WHAT IS NEEDED
Using the material below, tally each line with the string "https" and report only the total.

═════ GIVEN DATA ═════

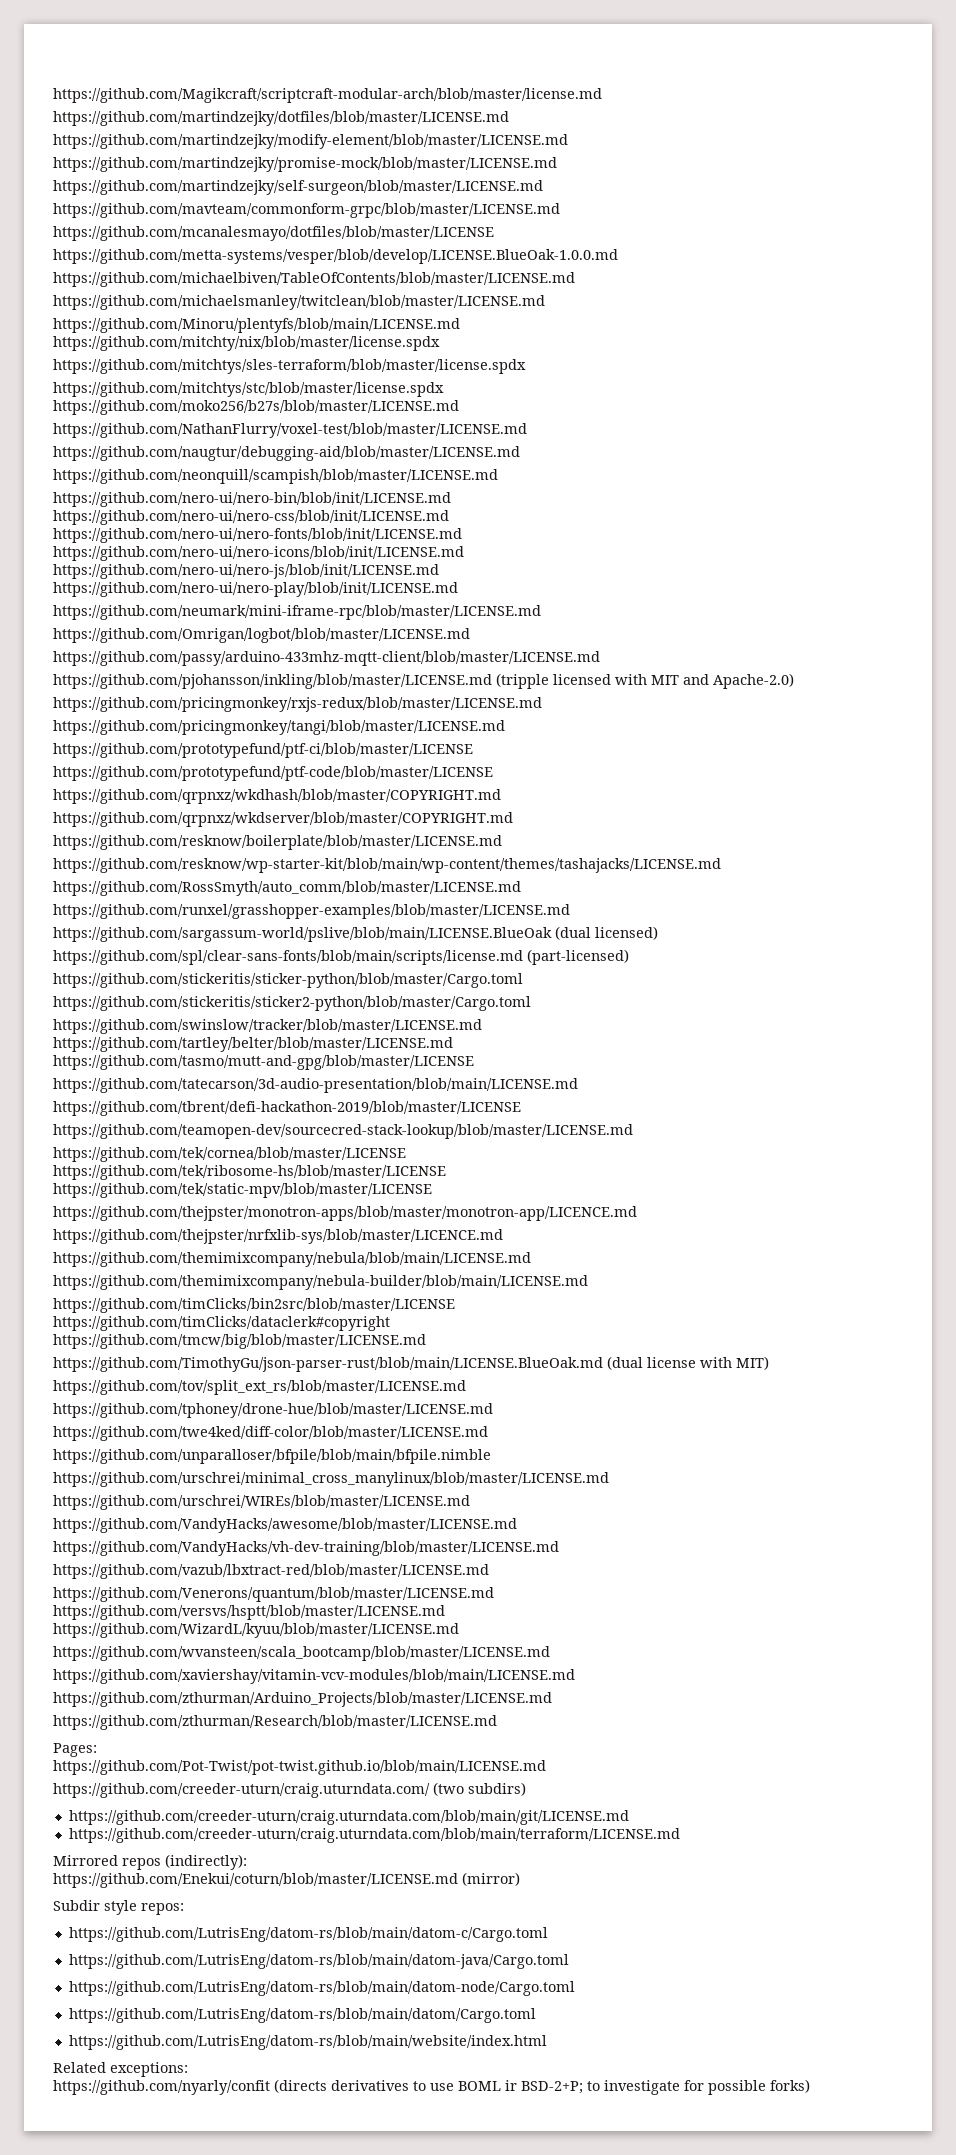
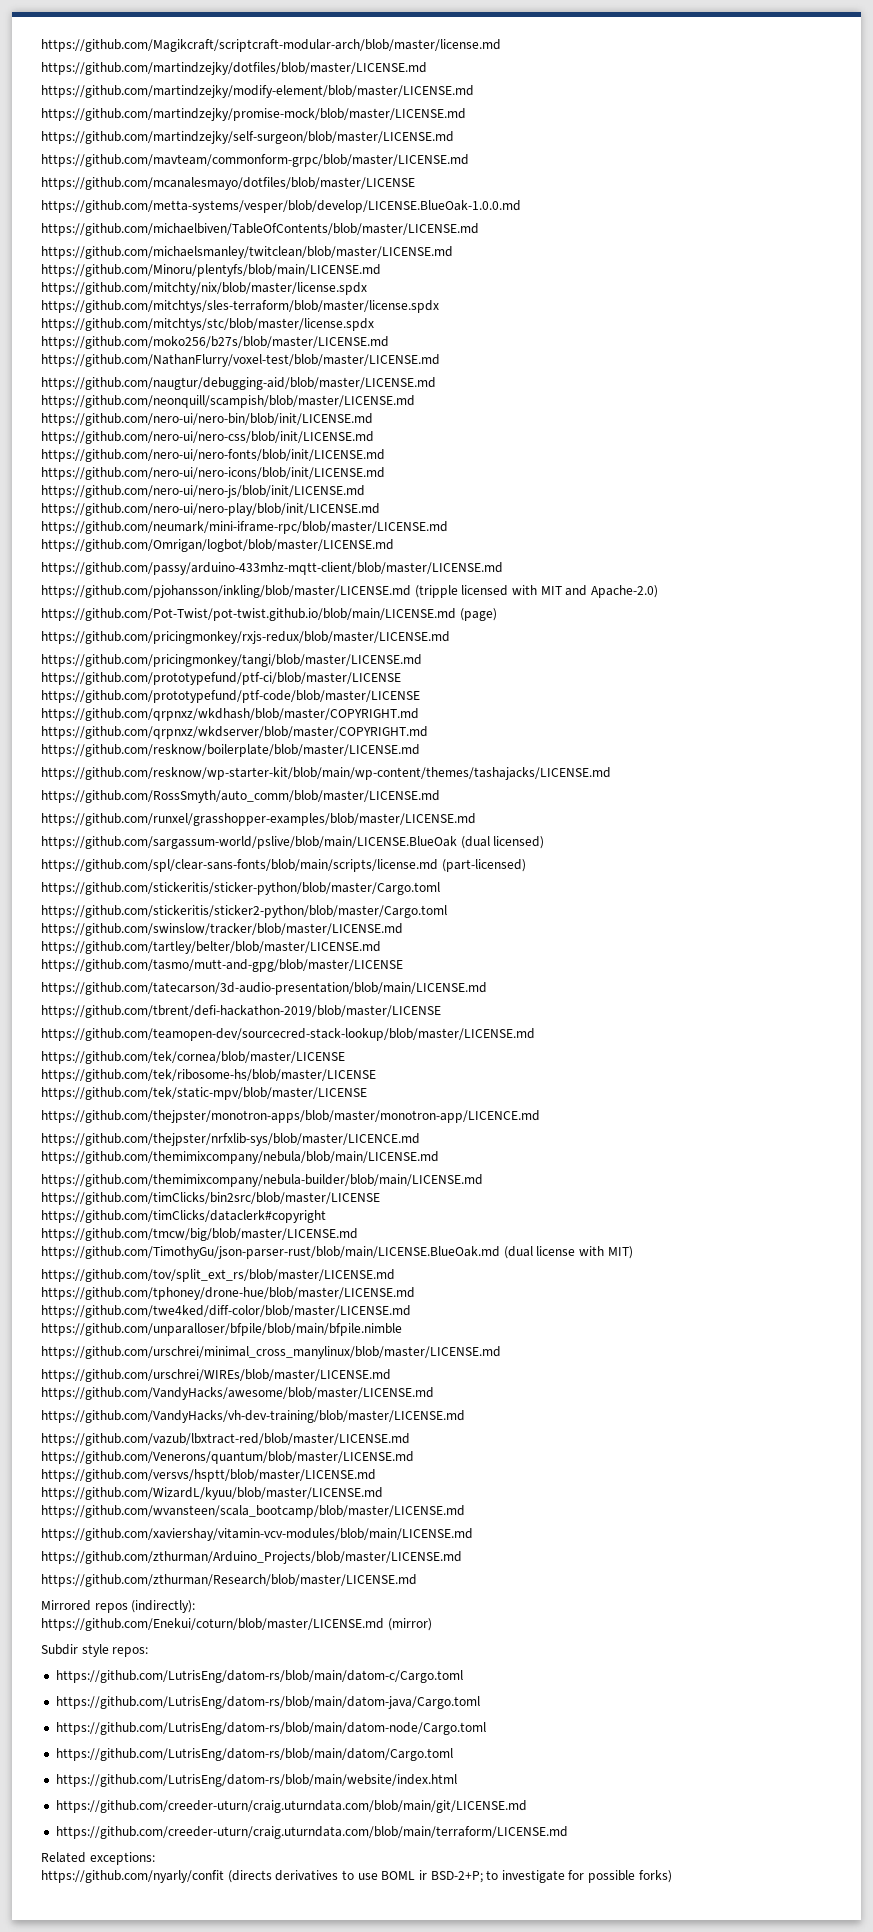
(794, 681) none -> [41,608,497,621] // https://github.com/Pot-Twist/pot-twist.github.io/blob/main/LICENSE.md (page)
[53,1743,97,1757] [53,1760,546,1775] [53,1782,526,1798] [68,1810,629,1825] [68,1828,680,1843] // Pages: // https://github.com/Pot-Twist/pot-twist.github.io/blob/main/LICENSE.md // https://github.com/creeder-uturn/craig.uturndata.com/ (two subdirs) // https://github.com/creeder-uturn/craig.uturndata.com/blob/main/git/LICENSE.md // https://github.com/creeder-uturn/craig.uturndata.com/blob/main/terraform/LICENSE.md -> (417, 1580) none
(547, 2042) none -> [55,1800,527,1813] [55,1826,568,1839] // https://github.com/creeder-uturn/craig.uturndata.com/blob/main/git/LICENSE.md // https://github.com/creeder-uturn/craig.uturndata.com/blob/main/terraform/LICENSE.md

═════
═════ GIVEN DATA ═════

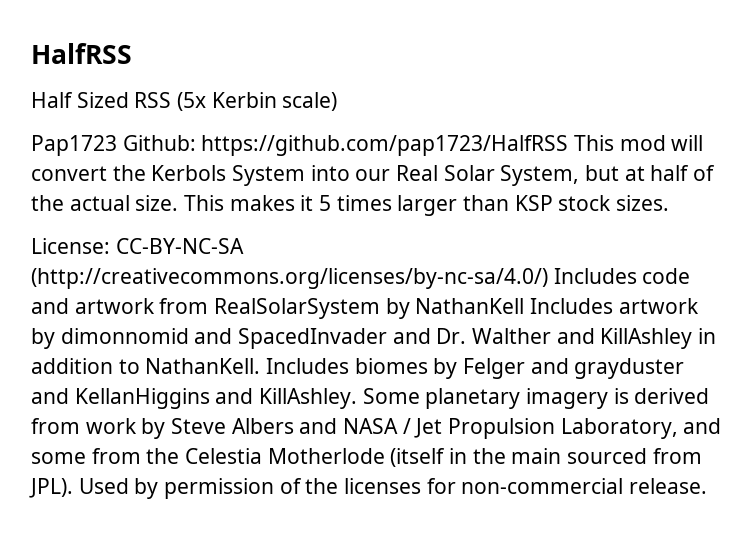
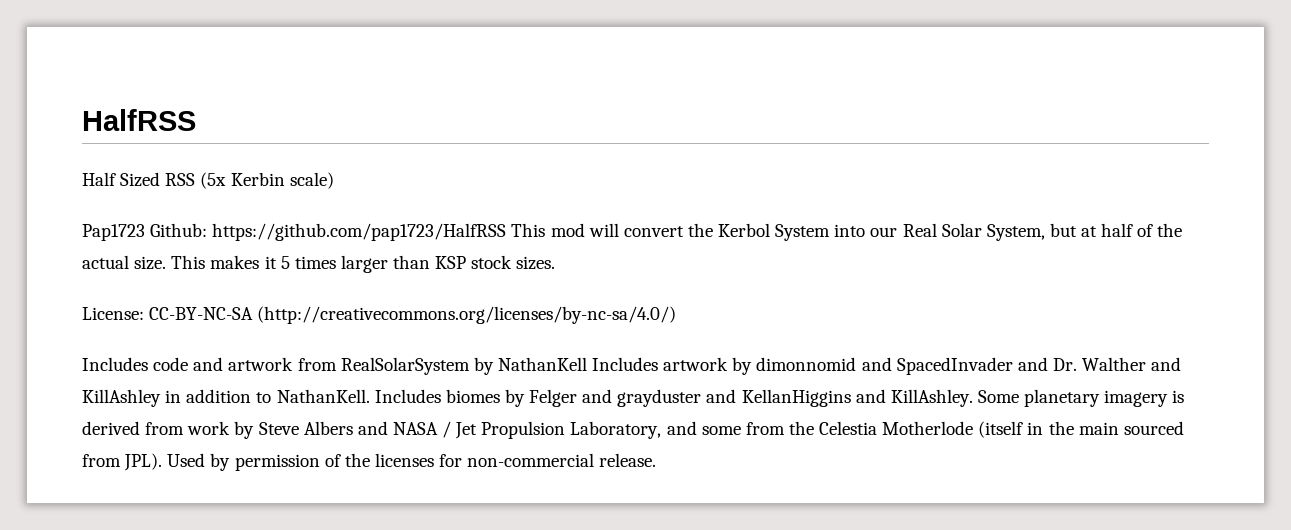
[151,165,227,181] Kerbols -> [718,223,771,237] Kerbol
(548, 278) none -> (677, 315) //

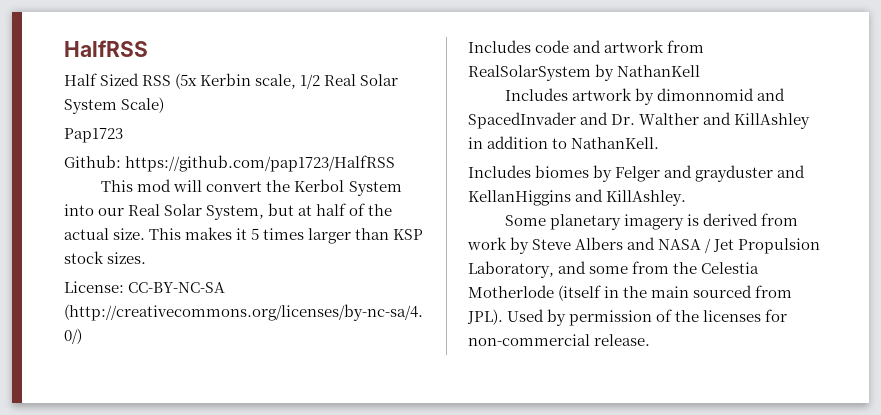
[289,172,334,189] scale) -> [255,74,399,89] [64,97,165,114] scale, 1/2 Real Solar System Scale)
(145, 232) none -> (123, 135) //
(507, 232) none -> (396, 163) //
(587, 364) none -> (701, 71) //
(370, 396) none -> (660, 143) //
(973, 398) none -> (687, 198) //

═════

ANSWER BOX
3